Translational application of novel withanolides for cancer treatment from Physalis species and other Solanaceae

Natural products have been the most significant source of drugs and drug leads in history. Plant biodiversity provides a resource of unlimited structural diversity for drug lead and molecular probe discovery programs such as those currently underway at the University of Kansas. Technology is gradually overcoming the traditional difficulties encountered in natural products research by improving access to biodiverse resources and ensuring compatibility of samples with high throughput procedures. Our drug lead discovery effort is aimed at uncovering bioactive molecules from plants of the U.S. Great Plains. Approaches utilized in the selection of samples consist of biodiversity-based collections and ethnobotanical information on the medicinal uses in the areas of study.

In order to identify antiproliferative compounds, a library of over 1,200 plant extracts was tested for antiproliferative activity against an array of cell lines [melanoma cell lines (B16F10, SKMEL28); human head and neck squamous cell carcinomas (HNSCC) cell lines (MDA1986, JMAR, UM-SCC-2, JHU011); medullary thyroid carcinoma (MTC) cell lines (TT and DRO81–1), and a non-malignant cell line (MRC5)]. In vitro experiments included evaluation of anticancer activity and effects on cell proliferation by MTS assay and trypan blue exclusion. Apoptosis and cell cycle arrest were characterized by annexin V-propidium iodide (PI) flow cytometry and confirmed by Western Blot analysis for activation of caspase 3 and cleavage of PARP as well as cell-cycle specific proteins. Analysis of specific pathways including modulation of Akt, MAP-kinase and RET phosphorylation were evaluated in vitro as well as ex vivo in treated mice using Western blot analysis.

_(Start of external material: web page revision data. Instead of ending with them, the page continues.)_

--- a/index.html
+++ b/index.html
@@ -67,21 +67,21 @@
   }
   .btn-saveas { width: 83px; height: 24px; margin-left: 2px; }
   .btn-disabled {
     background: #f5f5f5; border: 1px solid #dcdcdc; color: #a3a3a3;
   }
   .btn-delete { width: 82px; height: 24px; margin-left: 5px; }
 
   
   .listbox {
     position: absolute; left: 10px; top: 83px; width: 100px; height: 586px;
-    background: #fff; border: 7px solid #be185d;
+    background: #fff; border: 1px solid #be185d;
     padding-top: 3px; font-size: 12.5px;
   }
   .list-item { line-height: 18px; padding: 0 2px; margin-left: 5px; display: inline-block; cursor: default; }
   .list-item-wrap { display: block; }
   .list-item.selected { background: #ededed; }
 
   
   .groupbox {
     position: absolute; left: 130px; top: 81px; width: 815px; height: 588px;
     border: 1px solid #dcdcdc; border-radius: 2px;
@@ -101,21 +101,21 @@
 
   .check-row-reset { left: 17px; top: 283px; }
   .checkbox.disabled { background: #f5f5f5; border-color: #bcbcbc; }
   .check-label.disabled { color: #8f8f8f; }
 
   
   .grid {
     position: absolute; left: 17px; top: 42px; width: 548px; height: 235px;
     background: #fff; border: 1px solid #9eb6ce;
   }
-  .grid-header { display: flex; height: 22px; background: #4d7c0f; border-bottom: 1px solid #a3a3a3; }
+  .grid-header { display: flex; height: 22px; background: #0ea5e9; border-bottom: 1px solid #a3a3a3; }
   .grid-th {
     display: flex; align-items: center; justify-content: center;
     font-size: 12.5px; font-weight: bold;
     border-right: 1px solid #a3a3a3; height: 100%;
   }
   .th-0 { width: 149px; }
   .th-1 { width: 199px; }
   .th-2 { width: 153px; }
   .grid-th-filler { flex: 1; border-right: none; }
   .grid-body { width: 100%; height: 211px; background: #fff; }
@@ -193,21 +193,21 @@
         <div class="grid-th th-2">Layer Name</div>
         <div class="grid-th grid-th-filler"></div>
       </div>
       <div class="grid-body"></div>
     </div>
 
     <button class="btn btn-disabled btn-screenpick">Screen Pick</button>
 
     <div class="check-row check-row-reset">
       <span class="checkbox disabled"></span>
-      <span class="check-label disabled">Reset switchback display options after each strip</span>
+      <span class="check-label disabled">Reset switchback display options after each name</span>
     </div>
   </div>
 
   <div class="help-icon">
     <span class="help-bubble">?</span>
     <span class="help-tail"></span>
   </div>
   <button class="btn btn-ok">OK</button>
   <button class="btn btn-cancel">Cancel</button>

Physalis longifolia Nutt. and several related members in the Solanaceae were identified as the most active of the species tested in this study. This led to the discovery of over 30 withanolide-type steroidal lactones, 16 of which are new compounds. In addition to withaferin A (WA), 14 withanolides showed IC50 values in the range between 0.067 and 9.3µM in vitro by MTC with selectivity of 3 to 20 fold compared to normal cells. A mechanistic study showed that WA induced apoptosis and cell death in HNSCC and MTC cells as well as modulation of the cell cycle from G₀/G₁ arrest to a shift to G₂/M and S-phase. Western blot analysis demonstrated that cancer cells treated with WA exhibited inhibition of Akt and caspase-3 expression, and cleavage of PARP.

WA was further evaluated in vivo in a metastaic murine model of MTC. All treated animals were alive, showing tumor regression and growth delay without toxicity or weight loss at six weeks post-treatment. Tumor cells treated with WA demonstrated inhibition of total and phospho-RET levels by Western blot analysis in a dose dependent manner (almost complete inhibition with treatment of 5µM WA) as well as potent inhibition of phosphor-ERK and phosphor-Akt levels. WA was shown to be a novel natural-product RET-inhibitor with efficacy in a metastatic murine model of MTC. This investigation constitutes the first report of the antiproliferative activity of WA and other withanolides against MTC and HNSCC.

Procurement and screening protocols, isolation and structure determination, lead optimization, and antiproliferative activities of withanolides will be presented.